Return exactly the lines of the records below, starting at the line that contains "(96, 179) none -> [122,163,202,180] @cardas" and ending at the line that contains "[120,726,249,741] Request a", with both of those lines kept.
Start of Block
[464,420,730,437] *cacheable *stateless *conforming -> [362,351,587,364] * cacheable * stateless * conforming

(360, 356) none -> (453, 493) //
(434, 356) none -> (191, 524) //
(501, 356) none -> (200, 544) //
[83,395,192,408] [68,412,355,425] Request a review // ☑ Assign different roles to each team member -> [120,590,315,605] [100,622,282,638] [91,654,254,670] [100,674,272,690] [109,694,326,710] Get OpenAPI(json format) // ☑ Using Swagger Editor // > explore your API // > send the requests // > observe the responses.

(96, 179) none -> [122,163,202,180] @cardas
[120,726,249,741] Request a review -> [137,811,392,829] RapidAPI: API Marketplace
End of Block
Start of Block
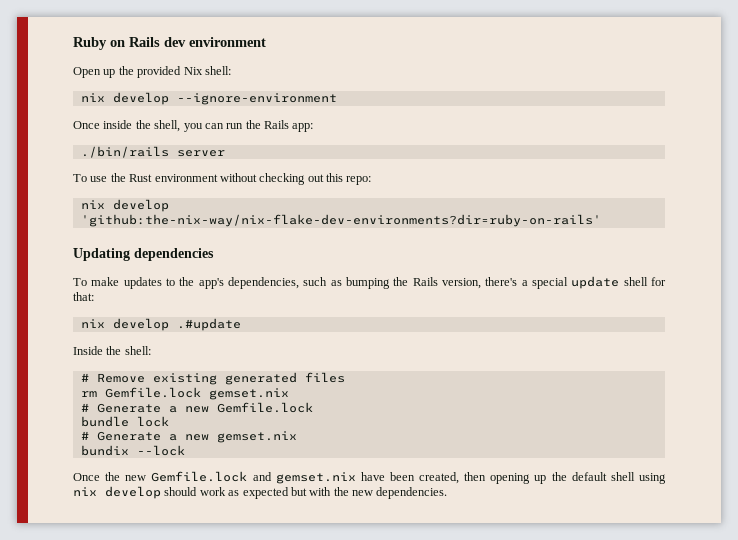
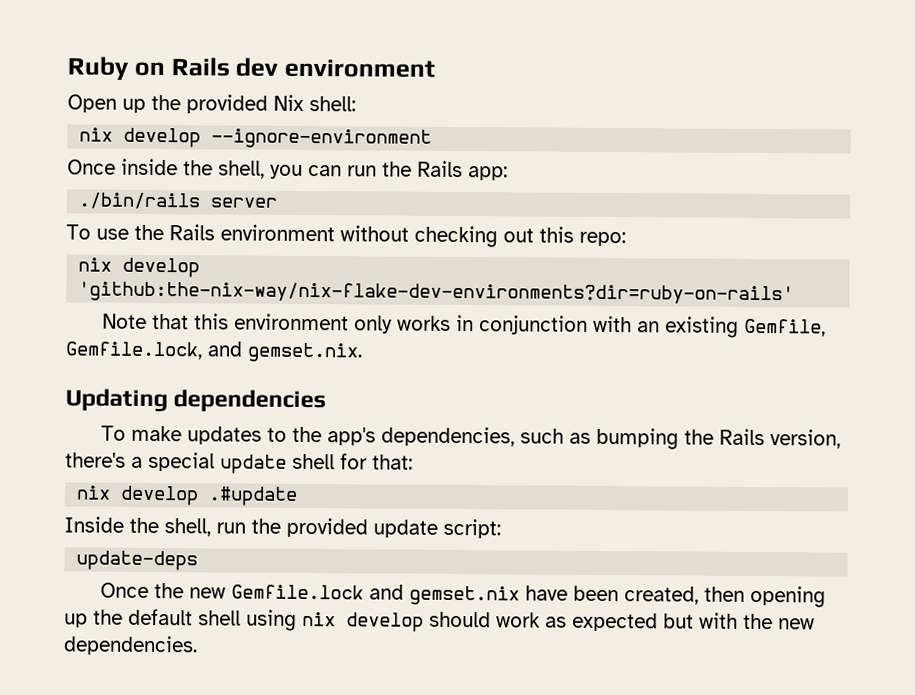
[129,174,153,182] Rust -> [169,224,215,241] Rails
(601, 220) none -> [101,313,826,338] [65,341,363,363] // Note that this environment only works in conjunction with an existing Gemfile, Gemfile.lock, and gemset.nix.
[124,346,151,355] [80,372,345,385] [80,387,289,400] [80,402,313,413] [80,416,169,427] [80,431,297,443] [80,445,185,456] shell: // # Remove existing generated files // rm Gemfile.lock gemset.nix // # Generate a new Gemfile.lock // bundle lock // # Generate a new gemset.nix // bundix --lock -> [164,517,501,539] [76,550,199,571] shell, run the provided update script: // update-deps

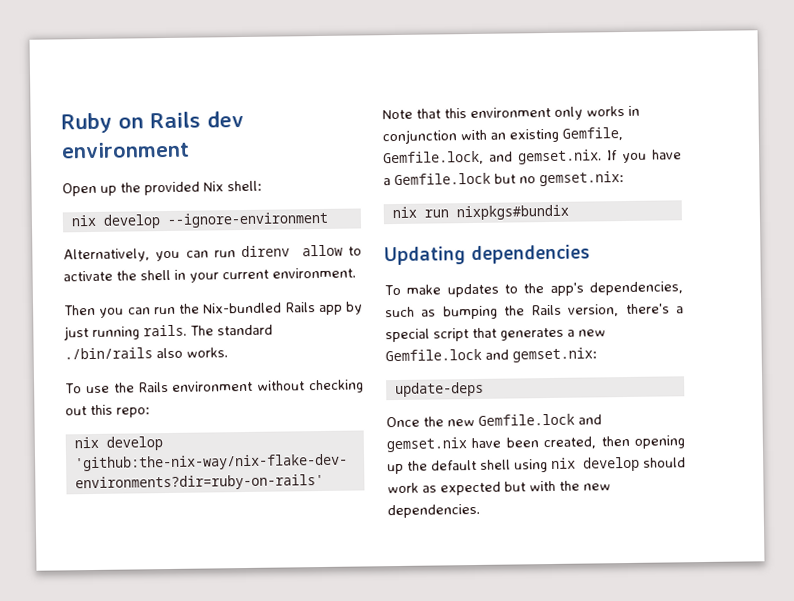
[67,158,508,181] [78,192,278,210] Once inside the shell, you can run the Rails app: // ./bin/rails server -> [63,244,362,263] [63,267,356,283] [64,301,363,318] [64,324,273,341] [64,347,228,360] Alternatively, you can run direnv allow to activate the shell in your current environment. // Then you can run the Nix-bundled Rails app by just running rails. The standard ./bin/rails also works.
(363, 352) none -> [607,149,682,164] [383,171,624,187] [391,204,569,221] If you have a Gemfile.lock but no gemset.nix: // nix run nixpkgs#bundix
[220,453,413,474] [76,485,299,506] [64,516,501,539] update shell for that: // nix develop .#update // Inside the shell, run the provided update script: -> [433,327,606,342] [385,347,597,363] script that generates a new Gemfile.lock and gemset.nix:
End of Block
_Solution_
(96, 179) none -> [122,163,202,180] @cardas
[120,726,249,741] Request a review -> [137,811,392,829] RapidAPI: API Marketplace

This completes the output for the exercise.